Tight junctions between cerebral endothelial cells and the low rate of pinocytosis and vesicular transport are believed to constitute the structural basis of the blood-brain barrier (BBB), that prevents passive diffusion of proteins from the blood into the brain (Bradbury, 1985). Carrier mediated transport systems which facilitate the uptake of hexoses, amino-acids, purines coumpounds and mono carboxylic acids have also been revealed in the cerebral endothelium (for review, see Betz and Goldstein, 1986), but, until now, little information has come to light regarding the cerebral uptake of lipids. Recently, the presence of apolipoproteins, lipoproteins (Roheim et al., 1979; Elshourbagy et al., 1985) and their receptors (Hofmann et al., 1987; Pitas et al., 1987) was detected in the brain. The fact that enzymes involved in lipoprotein metabolism are present in the brain microvasculature (Brecher and Kuan, 1979) suggests that a system designed to maintain cholesterol homeostasis must exist in the central nervous system.
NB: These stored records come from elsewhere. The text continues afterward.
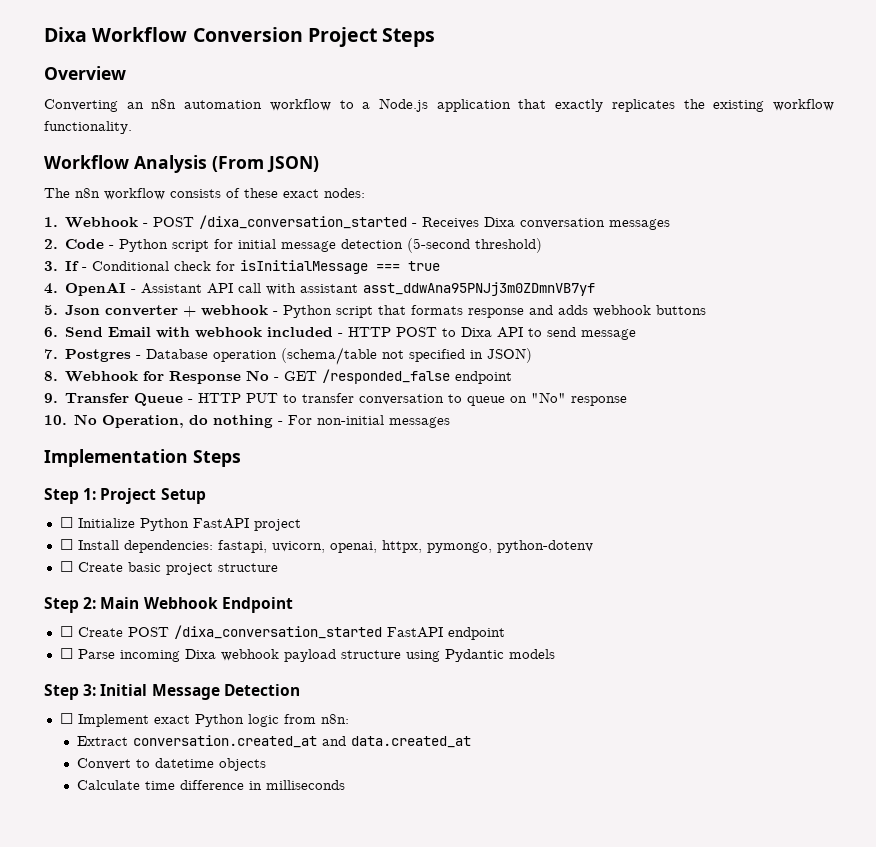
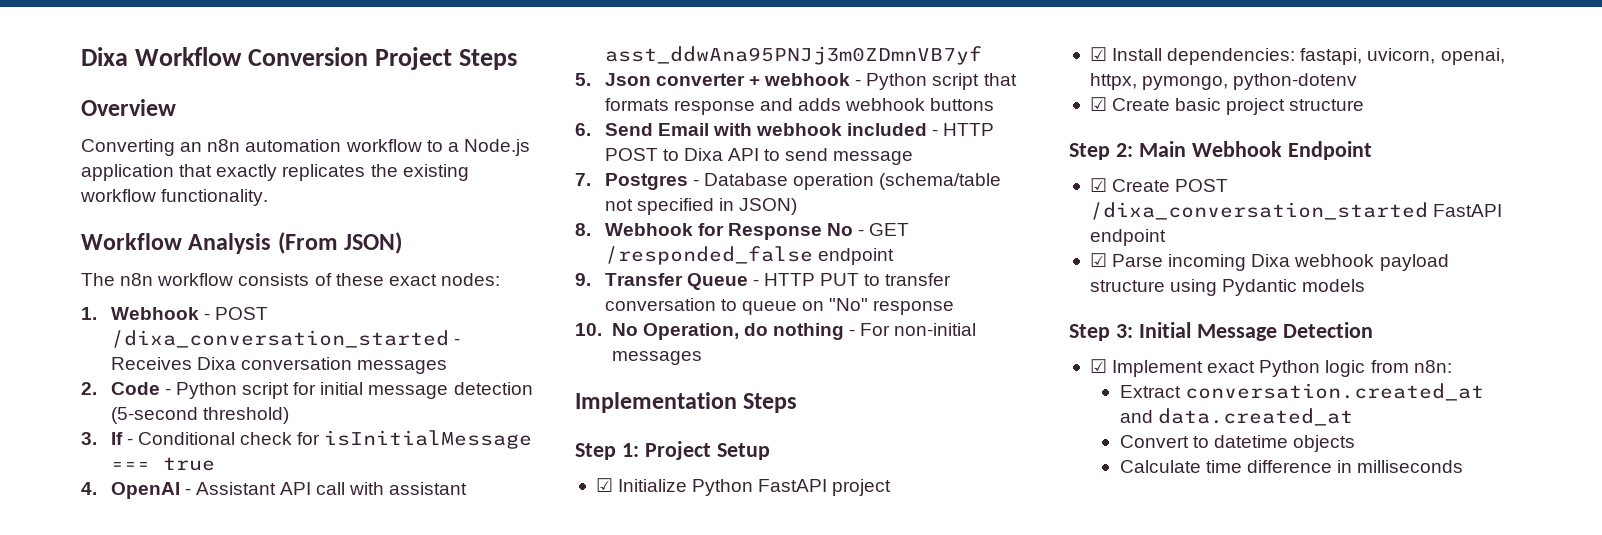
- ☐ Initialize Python FastAPI project
+ ☑ Initialize Python FastAPI project
- ☐ Install dependencies: fastapi, uvicorn, openai, httpx, pymongo, python-dotenv
+ ☑ Install dependencies: fastapi, uvicorn, openai, httpx, pymongo, python-dotenv
- ☐ Create basic project structure
+ ☑ Create basic project structure
- ☐ Create POST /dixa_conversation_started FastAPI endpoint
+ ☑ Create POST /dixa_conversation_started FastAPI endpoint
- ☐ Parse incoming Dixa webhook payload structure using Pydantic models
+ ☑ Parse incoming Dixa webhook payload structure using Pydantic models
- ☐ Implement exact Python logic from n8n:
+ ☑ Implement exact Python logic from n8n:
Thus, cholesterol could be derived from de novo synthesis within the brain or from the plasma via the blood-brain barrier. Whether plasma low density lipoprotein (LDL) which is the major carrier of cholesterol is involved in this exchange is not known. Furthermore, the fact that the entire fraction of drug bound to lipoproteins is available for entry into the brain (Urien et al., 1987) strongly suggests that the interactions of lipoproteins with endothelial cells could play an important role in drug transport across the BBB.

Keywords

Tight Junction Bovine Brain Bovine Aortic Endothelial Cell Brain Capillary Endothelial Cell Cerebral Endothelial Cell 
These keywords were added by machine and not by the authors. This process is experimental and the keywords may be updated as the learning algorithm improves.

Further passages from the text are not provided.